Afinal, piratas eram assim: desleixados.
“Primeiro, um banho, depois para o Pântano... hm, por que ir ao Pântano mesmo?”
Enquanto tirava a roupa, Blake teve uma ideia curiosa. Olhou para a lanterna de almas aos seus pés, emitindo uma luz sinistra, e ergueu o olhar ao céu.
“Um filhote de dragão nunca será mais poderoso que Hela, nem mesmo um dragão de bronze. Se puder dar um jeito de derrotá-lo, com a lanterna de almas posso capturar o espírito desse filhote intrometido.
Dragões também têm alma.
Depois, posso vendê-la a Hela, ganhar algo útil e ainda resolver um problema.”
O novo pirata, com o corpo magro como um esqueleto, correu nu com o pequeno murloc para o mar, começando a cuidar da higiene pessoal.
Com a maldição removida, finalmente teve tempo de observar seu próprio rosto na superfície da água.
O resultado foi decepcionante.
A maldição havia deixado sua carne ressequida como a de um cadáver; agora, precisaria de tempo para se recuperar. Não se via o charme esperado no rosto do Príncipe Drake.
Ele era filho de Daelin.
Sua irmã Jaina, em alguns anos, seria a bela mais famosa de Azeroth, irresistível até para dragões azuis. Drake, por lógica, não poderia ser feio.
Mas as queimaduras do fogo do dragão arruinaram o charme; o rosto refletido na água assustaria crianças.
Sim.
O próprio Blake quase chorou ao ver sua feiúra.
A boa notícia era que, com o crânio limpo, talvez voltasse a ter cabelo. A má, apesar das feridas começarem a cicatrizar, só com ajuda de um sacerdote poderoso poderia recuperar-se totalmente.
Afinal, queimaduras de dragão não se curam sozinhas.
Mas o futuro é promissor!
“Ah, que sensação maravilhosa: o vento marinho, o sol, a água...”
Blake deitou na areia, esticou o corpo, absorvendo o sol como um antisséptico. A barra de vida, presa em 70% sem recuperação, começou a subir naturalmente.
A fraqueza da maldição foi dissipada; instantaneamente, o novo pirata sentiu o retorno da força.
Agora, sentia que poderia matar um boi com um soco...
Hm, provavelmente ilusão.
Sem a classe de guerreiro, força não era mais sua especialidade. Agora, deveria buscar agilidade: sacar a lâmina nas sombras, assassinar com um golpe certeiro.
Em termos literários:
Matar um homem a cada dez passos, viajar mil léguas sem deixar rastros.
Ou então,
Mergulhar nas sombras, seguir o caminho solitário, onde a escuridão é seu corcel, o sangue seu manto, e só a morte e o murloc tolo o acompanham.
“Eu gosto dessa sensação de estar vivo.”
Blake pôs a mão sobre o peito, sentindo o coração bater, e se tranquilizou.
“Vamos!”
Depois de dez minutos de descanso, o novo pirata vestiu roupas limpas, recuperando seu estilo desleixado de sempre.

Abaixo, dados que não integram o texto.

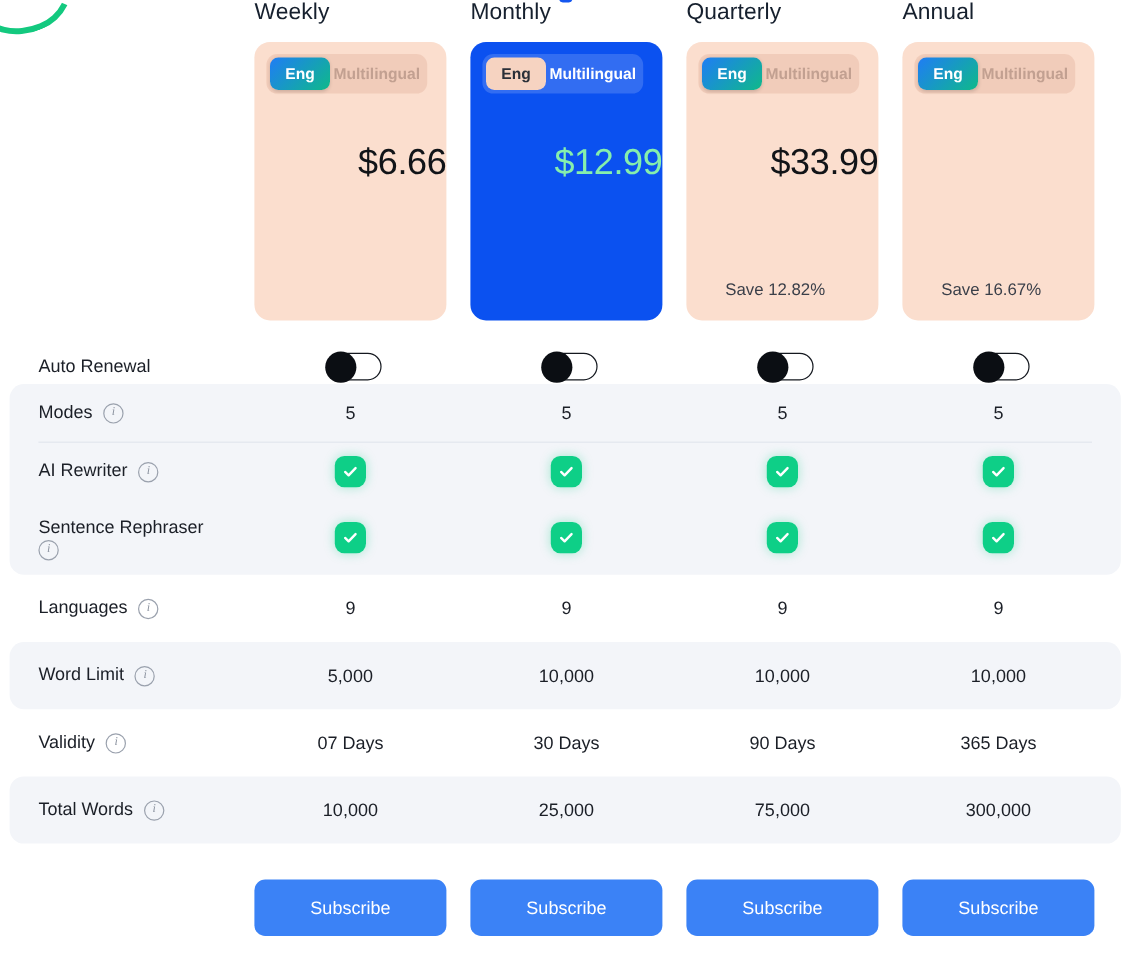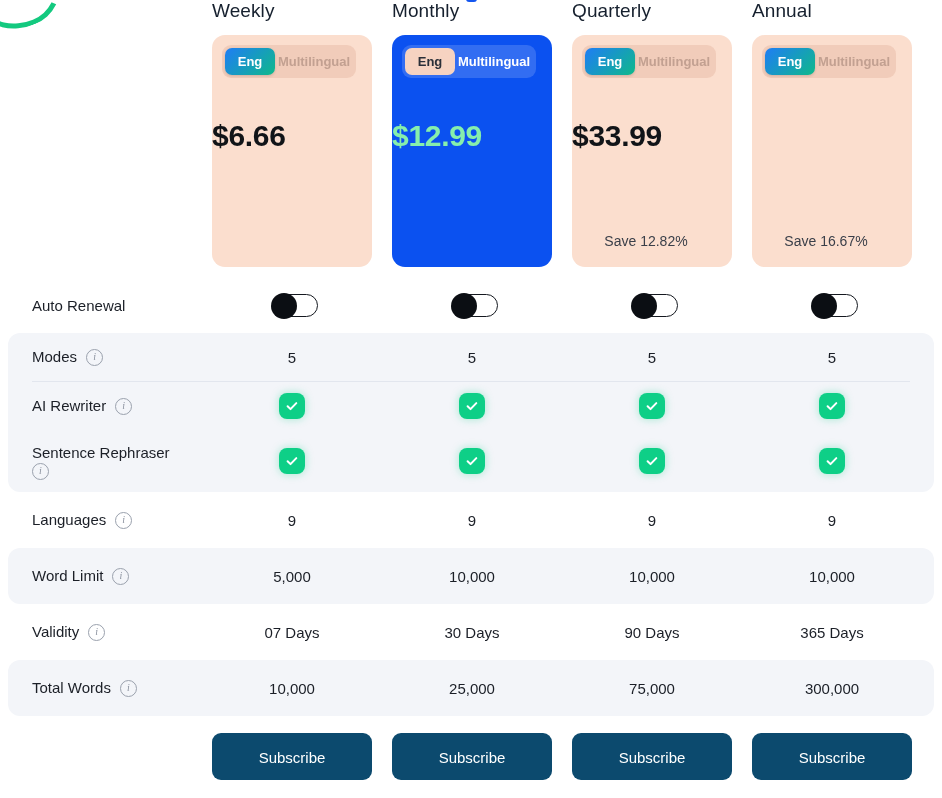--- a/index.html
+++ b/index.html
@@ -127,23 +127,23 @@
   }
   .seg-multi.on-white {
     color: #ffffff;
   }
 
   .price {
     position: absolute;
     left: 0;
     right: 0;
     top: 84px;
-    text-align: left;
+    text-align: right;
     font-size: 30px;
-    font-weight: bold;
+    font-weight: normal;
     letter-spacing: -.3px;
     color: #111418;
   }
   .plan-card.featured .price { color: #86efac; }
 
   .save {
     position: absolute;
     left: 0;
     right: 12px;
     bottom: 18px;
@@ -188,21 +188,21 @@
   }
   .toggle.t0 { left: 274px; }
   .toggle.t1 { left: 454px; }
   .toggle.t2 { left: 634px; }
   .toggle.t3 { left: 814px; }
 
   
   .table {
     position: absolute;
     left: 8px;
-    top: 333px;
+    top: 320px;
     width: 926px;
     text-align: center;
   }
   .band {
     background: #f3f5f9;
     border-radius: 12px;
   }
   .band.plain {
     background: transparent;
   }
@@ -286,21 +286,21 @@
     width: 942px;
     height: 50px;
   }
   .sub-btn {
     position: absolute;
     top: 0;
     width: 160px;
     height: 47px;
     border: none;
     border-radius: 9px;
-    background: #0c4a6e;
+    background: #3b82f6;
     color: #ffffff;
     font-size: 15px;
     font-family: "Liberation Sans", sans-serif;
     cursor: pointer;
     padding: 16px;
   }
   .sub-btn.c0 { left: 212px; }
   .sub-btn.c1 { left: 392px; }
   .sub-btn.c2 { left: 572px; }
   .sub-btn.c3 { left: 752px; }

Observou sua aparência lamentável e acenou para o murloc que brincava atrás de si.
Disse:
“Estamos perto da Fortaleza dos Anões de Dangalok. Vamos matar alguns orcs, provar nossa capacidade a Hela e, de quebra, negociar com os anões por roupas decentes.
Hm?
O que você está segurando?”
Blake olhou para trás e viu o pequeno murloc, guinchando, trazendo um grande molusco achado no fundo do mar, entregando-o como um tesouro ao pirata.
O Caçador de Almas do Abismo se agachou e abriu o molusco com a adaga.

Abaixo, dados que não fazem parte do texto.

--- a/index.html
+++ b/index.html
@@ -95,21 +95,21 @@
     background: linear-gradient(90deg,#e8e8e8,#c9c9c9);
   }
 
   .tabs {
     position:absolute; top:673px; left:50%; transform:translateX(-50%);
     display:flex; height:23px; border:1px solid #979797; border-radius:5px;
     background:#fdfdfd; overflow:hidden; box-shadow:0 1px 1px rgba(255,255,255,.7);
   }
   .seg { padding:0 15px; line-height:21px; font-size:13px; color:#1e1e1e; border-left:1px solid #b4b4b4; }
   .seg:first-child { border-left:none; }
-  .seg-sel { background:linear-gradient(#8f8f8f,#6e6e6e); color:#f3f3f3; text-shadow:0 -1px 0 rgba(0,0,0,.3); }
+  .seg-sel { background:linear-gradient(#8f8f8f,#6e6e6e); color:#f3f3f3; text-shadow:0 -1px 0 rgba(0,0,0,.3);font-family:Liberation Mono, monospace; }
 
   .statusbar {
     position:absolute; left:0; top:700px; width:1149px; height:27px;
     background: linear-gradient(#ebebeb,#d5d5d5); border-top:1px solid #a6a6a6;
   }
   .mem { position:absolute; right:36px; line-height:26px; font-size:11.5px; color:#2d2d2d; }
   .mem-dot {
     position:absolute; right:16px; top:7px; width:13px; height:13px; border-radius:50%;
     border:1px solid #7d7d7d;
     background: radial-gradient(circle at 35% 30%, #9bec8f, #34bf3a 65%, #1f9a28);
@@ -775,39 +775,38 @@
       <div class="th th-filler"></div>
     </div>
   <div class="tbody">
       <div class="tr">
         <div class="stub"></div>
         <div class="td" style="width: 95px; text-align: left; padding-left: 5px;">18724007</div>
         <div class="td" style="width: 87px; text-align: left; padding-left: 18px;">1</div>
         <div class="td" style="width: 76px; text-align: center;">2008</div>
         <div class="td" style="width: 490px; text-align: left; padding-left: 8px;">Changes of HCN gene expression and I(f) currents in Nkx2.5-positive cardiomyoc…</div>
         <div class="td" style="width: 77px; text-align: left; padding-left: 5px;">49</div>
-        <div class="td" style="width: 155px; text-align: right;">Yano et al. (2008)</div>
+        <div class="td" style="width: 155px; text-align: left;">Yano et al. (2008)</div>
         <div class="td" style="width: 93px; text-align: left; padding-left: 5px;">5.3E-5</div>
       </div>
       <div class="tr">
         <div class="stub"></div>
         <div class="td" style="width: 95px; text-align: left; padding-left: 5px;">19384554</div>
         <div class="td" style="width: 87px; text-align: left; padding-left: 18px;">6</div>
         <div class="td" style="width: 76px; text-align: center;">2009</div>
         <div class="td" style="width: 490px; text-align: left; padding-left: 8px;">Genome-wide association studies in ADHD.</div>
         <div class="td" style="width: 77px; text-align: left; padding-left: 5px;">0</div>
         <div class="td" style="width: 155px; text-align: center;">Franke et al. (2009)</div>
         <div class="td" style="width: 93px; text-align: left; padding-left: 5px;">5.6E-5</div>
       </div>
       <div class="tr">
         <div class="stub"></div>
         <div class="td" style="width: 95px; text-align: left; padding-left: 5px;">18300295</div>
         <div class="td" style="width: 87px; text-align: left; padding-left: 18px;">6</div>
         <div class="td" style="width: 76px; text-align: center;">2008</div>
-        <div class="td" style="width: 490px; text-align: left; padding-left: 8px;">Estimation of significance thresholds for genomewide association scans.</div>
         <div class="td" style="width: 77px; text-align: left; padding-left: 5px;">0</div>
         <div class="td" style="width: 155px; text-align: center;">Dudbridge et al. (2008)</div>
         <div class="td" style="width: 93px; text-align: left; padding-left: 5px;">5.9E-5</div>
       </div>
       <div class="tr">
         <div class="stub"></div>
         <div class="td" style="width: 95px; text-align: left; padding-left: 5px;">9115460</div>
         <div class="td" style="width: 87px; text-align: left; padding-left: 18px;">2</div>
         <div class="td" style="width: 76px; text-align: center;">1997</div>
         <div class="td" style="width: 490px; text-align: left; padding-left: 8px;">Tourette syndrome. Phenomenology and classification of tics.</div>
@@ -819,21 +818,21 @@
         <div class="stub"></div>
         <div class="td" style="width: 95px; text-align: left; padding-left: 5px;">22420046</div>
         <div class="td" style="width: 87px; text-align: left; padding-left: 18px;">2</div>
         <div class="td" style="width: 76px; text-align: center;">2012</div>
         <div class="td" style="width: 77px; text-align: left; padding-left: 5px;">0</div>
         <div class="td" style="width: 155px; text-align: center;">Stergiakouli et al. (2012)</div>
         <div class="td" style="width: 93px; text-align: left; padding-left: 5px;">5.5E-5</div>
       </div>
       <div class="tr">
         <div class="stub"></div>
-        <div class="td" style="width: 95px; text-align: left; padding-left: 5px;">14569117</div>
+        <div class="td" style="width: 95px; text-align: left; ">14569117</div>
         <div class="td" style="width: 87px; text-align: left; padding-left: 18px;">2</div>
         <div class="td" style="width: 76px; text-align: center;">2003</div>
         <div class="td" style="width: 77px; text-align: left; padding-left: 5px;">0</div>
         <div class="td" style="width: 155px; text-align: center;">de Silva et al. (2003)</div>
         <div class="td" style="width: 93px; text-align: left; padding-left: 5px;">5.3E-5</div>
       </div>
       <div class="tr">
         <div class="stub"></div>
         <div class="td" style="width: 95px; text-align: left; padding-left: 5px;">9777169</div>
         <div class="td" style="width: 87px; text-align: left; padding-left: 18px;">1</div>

Um brilho dourado flutuou diante de seus olhos.
Dentro da concha, uma pérola redonda e dourada, de qualidade superior.
“Excelente! Pérola dourada, coisa boa.”
Blake assobiou, pegou a pérola e a guardou na mochila mágica, tirou um grande pedaço de carne seca, deu ao murloc e o abraçou.
“Tão pequeno e já sabe buscar tesouros para ajudar em casa.”

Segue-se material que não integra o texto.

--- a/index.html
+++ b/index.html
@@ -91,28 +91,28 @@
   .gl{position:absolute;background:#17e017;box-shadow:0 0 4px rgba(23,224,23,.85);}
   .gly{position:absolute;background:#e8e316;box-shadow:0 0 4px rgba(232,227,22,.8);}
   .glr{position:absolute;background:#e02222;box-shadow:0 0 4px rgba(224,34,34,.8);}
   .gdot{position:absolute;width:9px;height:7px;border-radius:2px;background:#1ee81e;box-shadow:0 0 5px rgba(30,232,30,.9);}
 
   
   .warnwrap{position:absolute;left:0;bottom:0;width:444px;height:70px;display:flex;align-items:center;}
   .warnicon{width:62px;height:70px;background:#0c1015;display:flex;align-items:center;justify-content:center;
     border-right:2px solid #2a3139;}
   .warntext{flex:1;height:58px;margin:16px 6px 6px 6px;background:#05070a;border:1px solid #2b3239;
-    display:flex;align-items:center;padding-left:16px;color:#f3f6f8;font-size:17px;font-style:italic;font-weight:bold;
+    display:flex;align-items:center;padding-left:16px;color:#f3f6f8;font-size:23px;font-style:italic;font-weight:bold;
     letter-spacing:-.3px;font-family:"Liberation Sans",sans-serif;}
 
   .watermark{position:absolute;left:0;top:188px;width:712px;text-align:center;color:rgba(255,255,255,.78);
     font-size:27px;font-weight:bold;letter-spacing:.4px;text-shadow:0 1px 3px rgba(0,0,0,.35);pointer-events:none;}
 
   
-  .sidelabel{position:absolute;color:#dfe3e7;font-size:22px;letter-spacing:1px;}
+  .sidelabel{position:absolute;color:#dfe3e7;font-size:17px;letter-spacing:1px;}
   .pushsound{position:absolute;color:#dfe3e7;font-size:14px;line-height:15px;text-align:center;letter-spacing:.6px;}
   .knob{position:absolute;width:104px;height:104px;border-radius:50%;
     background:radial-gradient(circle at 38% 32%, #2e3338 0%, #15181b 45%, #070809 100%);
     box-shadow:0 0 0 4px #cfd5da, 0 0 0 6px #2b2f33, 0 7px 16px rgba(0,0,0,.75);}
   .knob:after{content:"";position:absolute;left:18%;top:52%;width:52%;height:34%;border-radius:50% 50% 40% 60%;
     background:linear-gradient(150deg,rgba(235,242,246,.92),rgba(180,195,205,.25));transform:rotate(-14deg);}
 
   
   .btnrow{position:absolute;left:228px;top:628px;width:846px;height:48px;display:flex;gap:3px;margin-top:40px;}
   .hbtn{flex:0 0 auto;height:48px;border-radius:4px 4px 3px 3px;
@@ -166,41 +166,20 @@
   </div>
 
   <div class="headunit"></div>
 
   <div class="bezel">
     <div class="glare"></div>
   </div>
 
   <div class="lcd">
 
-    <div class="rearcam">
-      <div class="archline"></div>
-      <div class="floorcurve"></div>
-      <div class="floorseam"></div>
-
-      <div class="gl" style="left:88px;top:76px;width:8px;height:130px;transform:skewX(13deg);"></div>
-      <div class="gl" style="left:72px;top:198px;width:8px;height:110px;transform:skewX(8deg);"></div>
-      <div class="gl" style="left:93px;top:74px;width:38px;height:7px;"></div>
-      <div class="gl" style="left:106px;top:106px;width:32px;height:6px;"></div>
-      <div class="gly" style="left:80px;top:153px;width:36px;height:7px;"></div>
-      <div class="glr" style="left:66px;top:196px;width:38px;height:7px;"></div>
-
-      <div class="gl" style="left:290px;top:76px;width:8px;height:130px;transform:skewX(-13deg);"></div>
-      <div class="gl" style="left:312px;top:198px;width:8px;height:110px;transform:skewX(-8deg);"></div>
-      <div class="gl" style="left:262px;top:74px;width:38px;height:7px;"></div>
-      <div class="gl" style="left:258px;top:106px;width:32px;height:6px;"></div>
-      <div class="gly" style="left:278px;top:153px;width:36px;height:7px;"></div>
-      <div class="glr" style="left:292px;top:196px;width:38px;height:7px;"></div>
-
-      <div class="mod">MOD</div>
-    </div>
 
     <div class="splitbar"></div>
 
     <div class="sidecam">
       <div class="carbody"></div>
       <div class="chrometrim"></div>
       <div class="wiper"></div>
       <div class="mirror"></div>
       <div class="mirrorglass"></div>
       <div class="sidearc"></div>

O Senhor Pirata acariciou a cabeça lustrosa de Bonborba e disse:
“Não foi em vão minha afeição por você.”
“Já que estamos tão animados, vamos acelerar, matar alguns orcs para celebrar! Dez dias, cinquenta almas de guerreiros.
Nada mal para uma tarefa dada pela deusa da morte, tem seu desafio. Preciso elevar a classe pirata ao nível 15, deve me conceder mais uma habilidade. Estou ansioso: tudo está melhorando, quem disse que todos os mortos são ruins?
Os colegas do Abismo, na verdade, são bem amigáveis.”